身近な材料の本当の良さを是非体験していただきたいものだ。

「匠」の選ぶ大改造劇的ビフォーアフター2014年大賞に熊本の古川保さんの番組が選ばれた。
この大賞は今年参加した16人の設計者の互選によって決定する。16本のDVDを連続で見るのは大変な苦行であったが得られたものも多い。
TV番組に求められる視聴率に代表されるポピュリズムの期待を受け止めながら、其々日頃実践されているアイデアが遺憾なく発揮されていた。

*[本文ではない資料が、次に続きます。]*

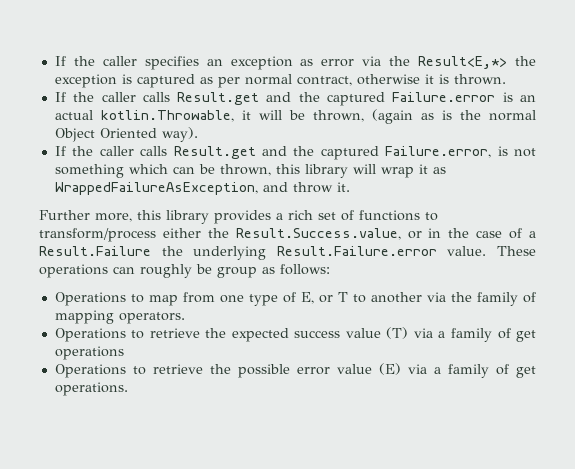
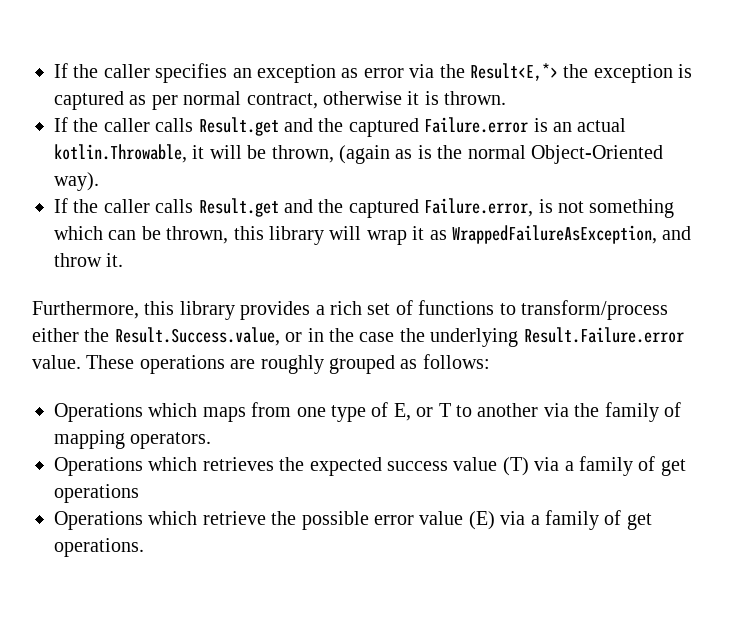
- If the caller calls Result.get and the captured Failure.error is an actual kotlin.Throwable, it will be thrown, (again as is the normal Object Oriented way).
+ If the caller calls Result.get and the captured Failure.error is an actual kotlin.Throwable, it will be thrown, (again as is the normal Object-Oriented way).
- Further more, this library provides a rich set of functions to transform/process either the Result.Success.value, or in the case of a Result.Failure the underlying Result.Failure.error value.
+ Furthermore, this library provides a rich set of functions to transform/process either the Result.Success.value, or in the case the underlying Result.Failure.error value.
- These operations can roughly be group as follows:
+ These operations are roughly grouped as follows:
- Operations to map from one type of E, or T to another via the family of mapping operators.
+ Operations which maps from one type of E, or T to another via the family of mapping operators.
- Operations to retrieve the expected success value (T) via a family of get operations
+ Operations which retrieves the expected success value (T) via a family of get operations
- Operations to retrieve the possible error value (E) via a family of get operations.
+ Operations which retrieve the possible error value (E) via a family of get operations.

特に古川保さんの仕事は日頃に設計姿勢を貫きながら、誰にも共感を与える決めの細かい日本建築の伝統を大切にした素晴らしい内容であった。
古川保さんのお名前を知ったのは「水俣エコハウス」であった。
全国規模で行われた2010年の21世紀環境共生住宅コンペで当選し、熊本県水俣市に建てられたのを知った時だった。
機会を作ってぜひ拝見したい建築である。

他の多くの当選案が高気密高断熱により力技で省エネを達成しようとしているのに対し、自然との直接的ふれあいで対抗する真っ向勝負した作品だった。古川保さんのホームページを久しぶりに拝見して、氏の熱い思いを垣間見ることが出来た。

とにかくTV番組とはいえ、日頃の建築に対する思いを貫かれたことに拍手をおくりたい。